11. The relevant portion of rule 38 of the State Rules is as follows :

'(1) An assessing, appellate or revising authority or the Appellate Tribunal may, at any time, within five years from the date of any order passed by it, rectify any mistake apparent on the record.....'

12. A brief reference to some of the relevant cases will be necessary in order to clear the ground. In Yaddalam Lakshminarasimhiah Setty's case ([1965] 13 S.T.C. 583) the turnover related to a period prior to the amendment by Act 31 of 1958. This court held that the liability of the petitioner under section 8(2) of the Central Act on his inter-State sales could not be more than what it would have been had they been intra-State sales and liable to be taxed under the State law. Further while dealing with an argument based on the proviso to section 8(1) of the Central Act prior to its amendment in 1958 that the said proviso was concerned with categories of goods and not transactions of sales and purchases, the court did not decide the question as it was unnecessary for the decision in that case. This decision was subsequently affirmed by the Supreme Court in State of Mysore v. Yaddalam Lakshminarasimhiah Setty & Sons : [1965]2SCR129 . The Supreme Court while referring to section 8(2) of the Central Act has observed that that section could be interpreted in two ways thus giving rise to an ambiguity. The court, in order to dispel that ambiguity, interpreted section 9(1) of the Central Act and affirmed the decision under appeal on that ground.

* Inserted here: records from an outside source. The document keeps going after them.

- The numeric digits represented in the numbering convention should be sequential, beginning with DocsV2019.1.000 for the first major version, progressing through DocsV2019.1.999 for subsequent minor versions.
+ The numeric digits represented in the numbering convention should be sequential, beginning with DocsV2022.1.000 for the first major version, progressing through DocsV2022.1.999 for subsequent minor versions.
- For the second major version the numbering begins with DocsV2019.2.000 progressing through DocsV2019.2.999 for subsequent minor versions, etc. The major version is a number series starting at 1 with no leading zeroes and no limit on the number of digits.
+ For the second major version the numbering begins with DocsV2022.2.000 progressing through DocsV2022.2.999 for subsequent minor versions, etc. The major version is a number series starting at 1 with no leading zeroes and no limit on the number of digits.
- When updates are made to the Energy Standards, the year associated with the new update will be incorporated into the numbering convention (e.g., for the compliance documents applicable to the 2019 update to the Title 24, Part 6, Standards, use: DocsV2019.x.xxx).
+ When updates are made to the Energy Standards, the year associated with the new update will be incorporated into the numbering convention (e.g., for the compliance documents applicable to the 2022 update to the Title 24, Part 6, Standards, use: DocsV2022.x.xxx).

13. In Mysore Silk House v. State of Mysore ([1962] 13 S.T.C. 597), this court merely applied the principles enunciated in Yaddalam Lakshminarasimhiah Setty's case ([1962] 13 S.T.C. 583). Further it also interpreted the proviso to section 8(1) as it stood then and came to the conclusion that it had reference to transactions of sales of goods in the course of inter-State trade or commerce and not to categories of goods as contended for on behalf of the State. On an appeal from that decision [see 17 S.T.C. 309 (S.C.) (State of Mysore v. Mysore Silk House)], the Supreme Court followed its decision in Yaddalam Lakshminarasimhiah Setty's case : [1965]2SCR129 , and affirmed the judgment of this court.

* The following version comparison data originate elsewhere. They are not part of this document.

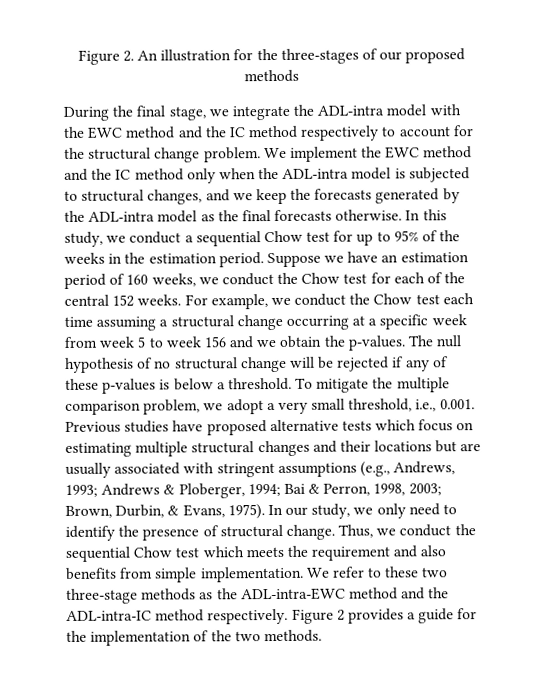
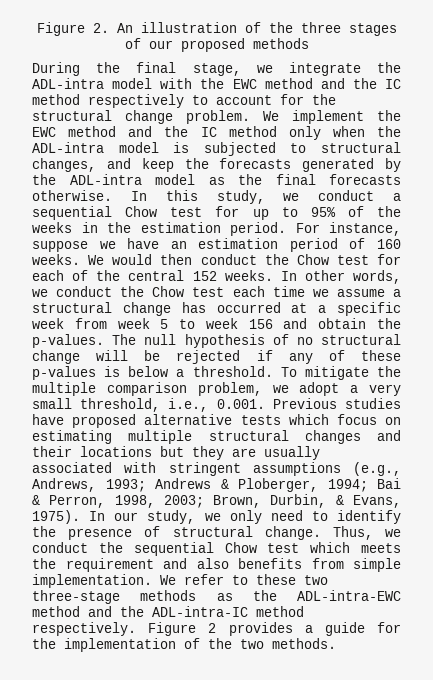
- Figure 2. An illustration for the three-stages of our proposed methods
+ Figure 2. An illustration of the three stages of our proposed methods
- We implement the EWC method and the IC method only when the ADL-intra model is subjected to structural changes, and we keep the forecasts generated by the ADL-intra model as the final forecasts otherwise.
+ We implement the EWC method and the IC method only when the ADL-intra model is subjected to structural changes, and keep the forecasts generated by the ADL-intra model as the final forecasts otherwise.
- Suppose we have an estimation period of 160 weeks, we conduct the Chow test for each of the central 152 weeks.
+ For instance, suppose we have an estimation period of 160 weeks. We would then conduct the Chow test for each of the central 152 weeks.
- For example, we conduct the Chow test each time assuming a structural change occurring at a specific week from week 5 to week 156 and we obtain the p-values.
+ In other words, we conduct the Chow test each time we assume a structural change has occurred at a specific week from week 5 to week 156 and obtain the p-values.
- To mitigate the multiple comparison problem, we adopt a very small threshold, i.e., 0.001. Previous studies have proposed alternative tests which focus on estimating multiple structural changes and their locations but are usually associated with stringent assumptions (e.g., Andrews, 1993; Andrews & Ploberger, 1994; Bai & Perron, 1998, 2003; Brown, Durbin, & Evans, 1975).
+ To mitigate the multiple comparison problem, we adopt a very small threshold, i.e., 0.001. Previous studies have proposed alternative tests which focus on estimating multiple structural changes and their locations but they are usually associated with stringent assumptions (e.g., Andrews, 1993; Andrews & Ploberger, 1994; Bai & Perron, 1998, 2003; Brown, Durbin, & Evans, 1975).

14. In Civil Appeals Nos. 1228 and 1229 of 1969, decided on 14th August, 1969 (State of Kerala v. P. P. Joseph & Co. ([1970] 25 S.T.C. 483 (S.C.))), while considering the amendments made to the Central Act by the Ordinance, the Supreme Court observed thus :

'The effect of the Ordinance is to supersede the judgment of this court in Yaddalam Lakshminarasimhiah Setty's case : [1965]2SCR129 . It is now made clear that even if no tax was leviable under the general sales tax law of the State in respect of intra-State transactions of sale, tax will be leviable on sale of goods effected by a dealer in the course of inter-State trade according to the sales tax law of the appropriate State. By section 9(2) of the Central Sales Tax Act as modified it is enacted that the authorities empowered to assess, reassess, collect and enforce payment of any tax under the general sales tax law of the State shall be entitled, on behalf of the Government of India, to assess, reassess, collect and enforce payment of tax by a dealer under the Act as if the tax payable by such a dealer under the Act was tax payable under the general sales tax law of the State, and for this purpose they may exercise all or any of the powers they have under the general tax law of the State. Thereby the procedural law prescribed by the general sales tax law of the State applies in the matter of assessment, reassessment, collection and enforcement of payment of tax under the Central Sales Tax Act, but the liability to pay is determined by the provisions of the Central Sales Tax Act.'

15. Also in one other earlier judgment of that court in Civil Appeals Nos. 1230 and 1231 of 1969 decided on 11th August, 1969 (Deputy Commissioner of Agricultural Income-tax and Sales Tax v. Aluminium Industries Ltd. ([1970] 25 S.T.C. 476 (S.C.))), their Lordships clearly observed that the effect of the amendments to the Central Act effected by the Ordinance was to supersede the majority decision of that court in Yaddalam Lakshminarasimhiah Setty's case : [1965]2SCR129 .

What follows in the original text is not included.